Created on: 1 October 2014 | Updated on: 23 January 2017

Part 7 of the Arduino Programming Course

We have already looked at one type of loop on this course namely, the Arduino main loop in part 2.

In this part of the Arduino programming course, we look at another kind of loop called the "for" loop.

Whereas statements or code in the Arduino main loop will run continually and never exit the loop, the for loop allows us to loop through code a certain number of times before exiting the loop.

A common way to use the for loop is with the increment operator that was covered in the previous part of this course.

Using the for Loop

The following sketch demonstrates the use of the for loop.

void setup() {
  int i;
  
  Serial.begin(9600);
  
  for (i = 0; i < 10; i++) {
    Serial.print("i = ");
    Serial.println(i);
  }
}

void loop() {
}

Load the sketch to your Arduino to see how it runs. This video shows the sketch running.

Can't see the video? View on YouTube →

How the for Loop Works

The image below shows the parts of the for loop.

Parts of a for loop in an Arduino sketch

Parts of a for Loop in an Arduino Sketch

for Loop Structure

A basic for loop is started as follows:

for () {
}

Three expressions are added between the opening and closing parentheses () that determine how many times the statements in the loop are run before exiting the loop. When the loop is exited, program execution continues below the loop – i.e. statements outside and below the loop are executed from top to bottom.
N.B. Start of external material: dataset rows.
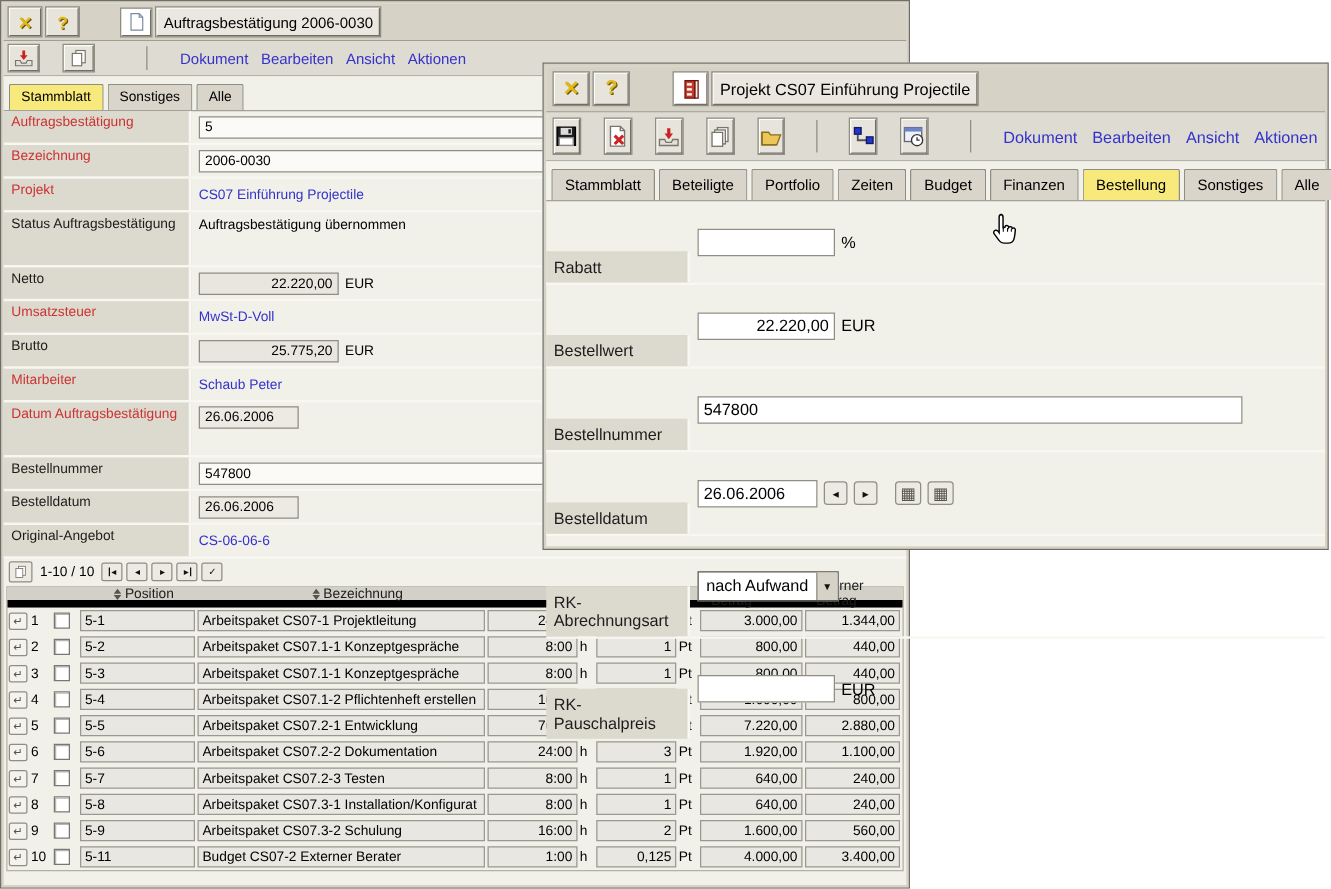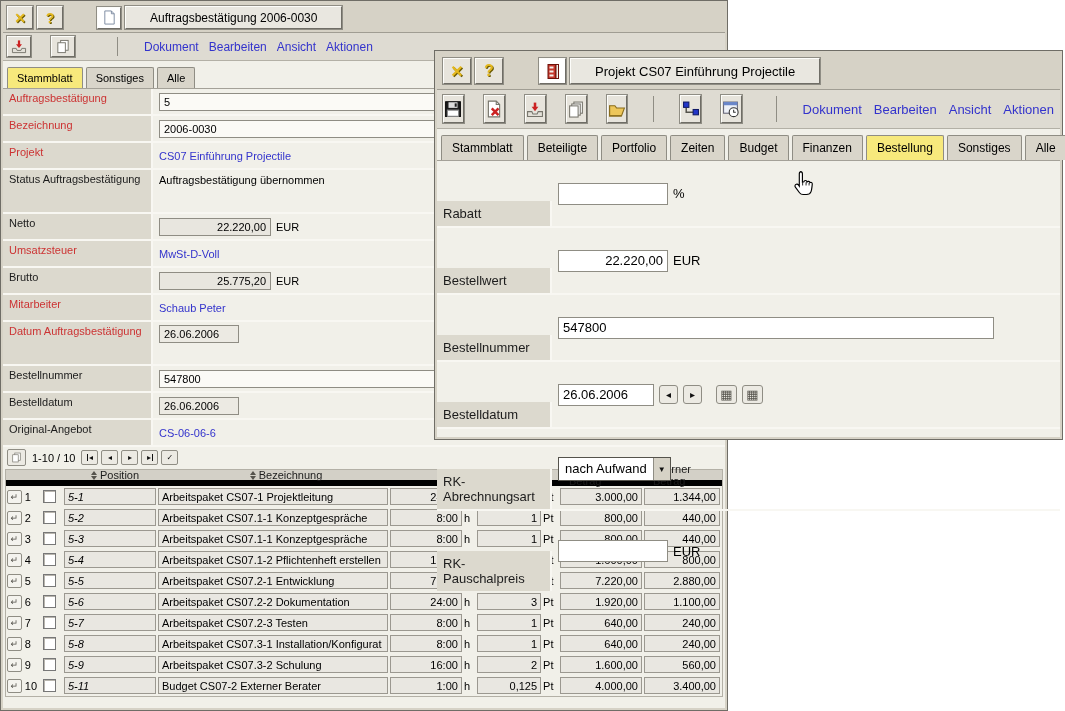--- a/index.html
+++ b/index.html
@@ -7,21 +7,21 @@
   .stage { position:relative; width:1065px; height:711px; }
 
   
   .window { position:absolute; background:#f1f0e9; border:1px solid #6f6d66; box-shadow: inset 0 0 0 2px #d6d2c6; }
   .titlebar { display:flex; align-items:center; background:#d6d2c6; border-bottom:1px solid #a09d93; padding:3px 4px; gap:4px; }
   .tbtn { display:inline-flex; align-items:center; justify-content:center; background:#e7e4dc;
           border:1px solid; border-color:#fdfdfa #6f6d66 #6f6d66 #fdfdfa; outline:1px solid #8f8d84;
           font-weight:bold; cursor:pointer; }
   .glyph-gold { color:#e3b71e; text-shadow:1px 1px 0 #6b5a00; font-weight:bold; }
   .titlebox { background:#e9e7e0; border:1px solid; border-color:#fdfdfa #6f6d66 #6f6d66 #fdfdfa; outline:1px solid #8f8d84;
-              padding:2px 24px; color:#000; white-space:nowrap; }
+              padding:2px 5px; color:#000; white-space:nowrap; }
   .iconbox { background:#fff; border:1px solid; border-color:#fdfdfa #6f6d66 #6f6d66 #fdfdfa; outline:1px solid #8f8d84;
              display:inline-flex; align-items:center; justify-content:center; cursor:pointer; }
   .toolbar { display:flex; align-items:center; background:#dedbd2; border-bottom:1px solid #b3b0a6; padding:3px 4px; gap:20px; }
   .sep { width:1px; align-self:stretch; background:#8f8d84; margin:1px 6px; }
   .menu { display:flex; gap:10px; color:#3333cc; }
   .menu span { cursor:pointer; }
 
   
   .tabstrip { display:flex; align-items:flex-end; padding:6px 4px 0 4px; gap:3px; border-bottom:1px solid #a4a198; background:#f1f0e9; }
   .tab { background:#d9d5ca; border:1px solid #8f8d84; border-bottom:none; border-radius:2px 2px 0 0;
@@ -67,21 +67,21 @@
   .hcell { display:flex; align-items:center; justify-content:center; gap:3px; }
   .sort { display:inline-flex; flex-direction:column; gap:1px; }
   .sort i { width:0; height:0; border-left:3px solid transparent; border-right:3px solid transparent; }
   .sort .up { border-bottom:4px solid #55534c; }
   .sort .dn { border-top:4px solid #55534c; }
   .c-icon { width:18px; display:flex; justify-content:center; }
   .c-num { width:18px; text-align:left; padding-left:2px; }
   .c-cb { width:20px; display:flex; justify-content:center; }
   .c-sp { width:6px; }
   .cell { font-family:"Liberation Sans", sans-serif; font-size:11px; height:17px; background:#e9e7e1; border:1px solid #9b9890; padding:1px 3px; margin-right:2px; }
-  .c-pos { width:92px;font-style:italic; } .c-bez { width:246px; } .c-hours { width:72px; text-align:right; }
+  .c-pos { width:92px; } .c-bez { width:246px; } .c-hours { width:72px; text-align:right; }
   .c-pt { width:64px; text-align:right; } .c-ext { width:82px; text-align:right; } .c-int { width:76px; text-align:right; }
   .unitlbl { width:12px; margin-right:2px; } .unitlbl.pt { width:16px; }
   .h-blank { width:62px; } .h-pos { width:94px; } .h-bez { width:248px; } .h-anz { width:150px;margin-top:48px; } .h-ext { width:84px; } .h-int { width:76px; }
   .ticon { width:15px; height:14px; background:#f4f3ee; border:1px solid #8f8d84; border-radius:2px;
            font-size:9px; line-height:12px; text-align:center; color:#55534c; cursor:pointer; }
   .cb { appearance:none; width:13px; height:13px; background:#fff; border:1px solid #777; box-shadow:inset 1px 1px 0 #b9b6ae; cursor:pointer; }
 
   
   #frontwin { left:434px; top:50px; width:629px; height:390px; font-size:13px; z-index:10; }
   #frontwin .titlebar { padding:5px 6px; }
The body of the loop between the opening and closing braces {} contains statements that will run in the loop.

The expressions between the parentheses are called the initialize expression, test expression and increment expression.

A variable must be defined to use in the three loop expressions. In the example sketch an integer variable called i is used.

The three loop expressions must appear in the order: initialize, test and increment. They are separated by semicolons (;). The increment expression does not end with a semicolon.

Initialize Expression

The initialize expression is only run once at the time that the loop starts. It initializes our i variable to zero (0) in the example sketch.

Test Expression

The test expression determines when we break out of the loop. It is used to set the number of times that the statements in the body of the loop are run.

When the test expression evaluates to true, the statements in the loop body will be run. When the test expression evaluates to false the loop will not be run again, but will be exited.

The test expression is evaluated every time that execution starts at the top of the loop.

Increment Expression

The increment expression is used to change the value that the i variable holds. It is run every time that execution starts at the top of the loop.

Program Flow in the Loop

The image below shows how program flow works in the for loop.

for loop program flow

for Loop Program Flow

First Time Through the Loop

The first time through the loop, i is initialized to 0, the test expression tests whether i < 10 (0 < 10) which is true, so the statements in the loop will run.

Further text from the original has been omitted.